Angle has done one thing that demonstrates that she's not completely insane....
She is refusing to give any interviews to members of the mainstream press, or even to answer their questions on the campaign trail....
While I believe this may be unprecedented for the state wide nominee for a federal office, it's a very wise move on her part....
The less people know about what she has going on in her head, the better chance she has of winning...(it's a measure of just how despised Reid has become in Nevada that the latest polls show her in a neck and neck race with him...she might very well win)

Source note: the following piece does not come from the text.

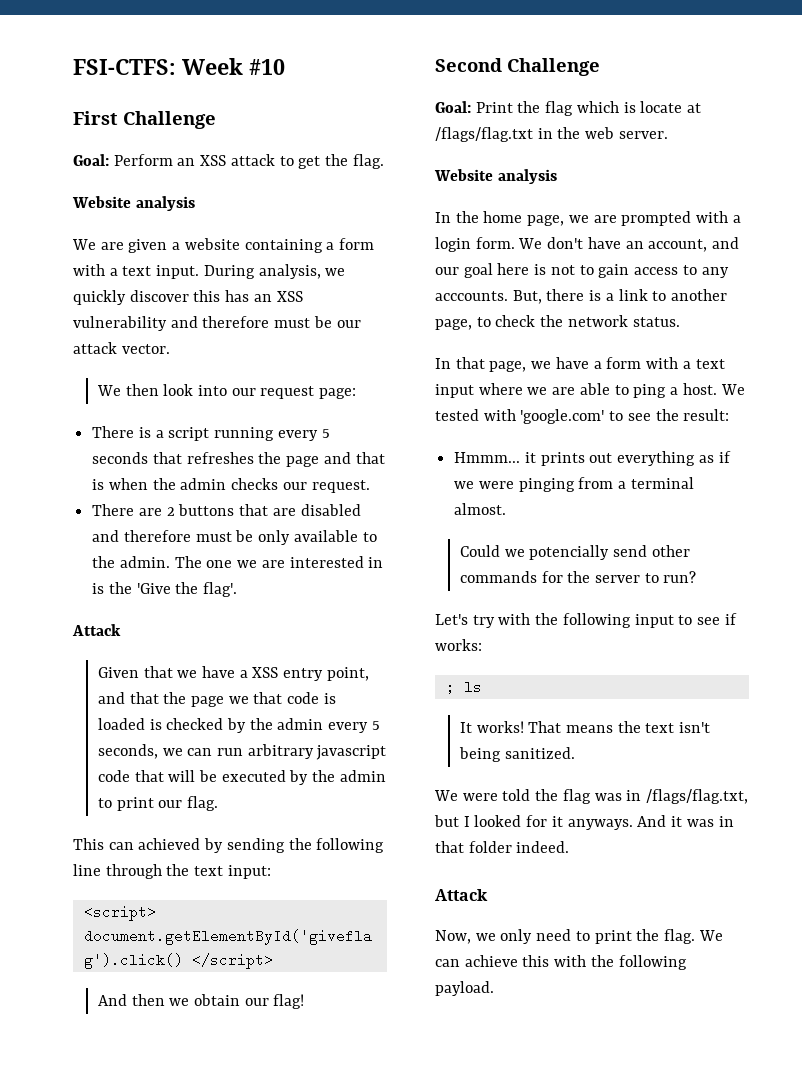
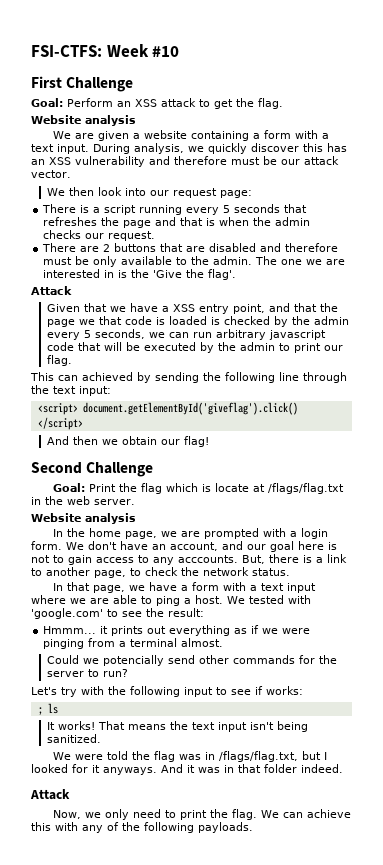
(675, 728) none -> [217,722,247,732] input
[590,955,687,970] [435,981,494,996] the following payload. -> [82,822,253,833] any of the following payloads.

In her latest pronouncement, she revealed that she believes that God told her it was her destiny to run against Reid...(unfortunately, a very persuasive argument could be made that God is actually on Harry's side, since He gave him the one opponent that he actually might be able to defeat...)
If I lived in Nevada, I think that at the end of the day what I would probably do would be to visit my local public establishment, fortify myself with a couple of cocktails, and then go into the voting booth and pull the lever for Angle...
Based on the idea that having one kooky junior Senator (who would probably vote the way I wanted her to more often than not) was less worse than returning a lying, senior Democratic machine pol with a lefty streak to the Senate.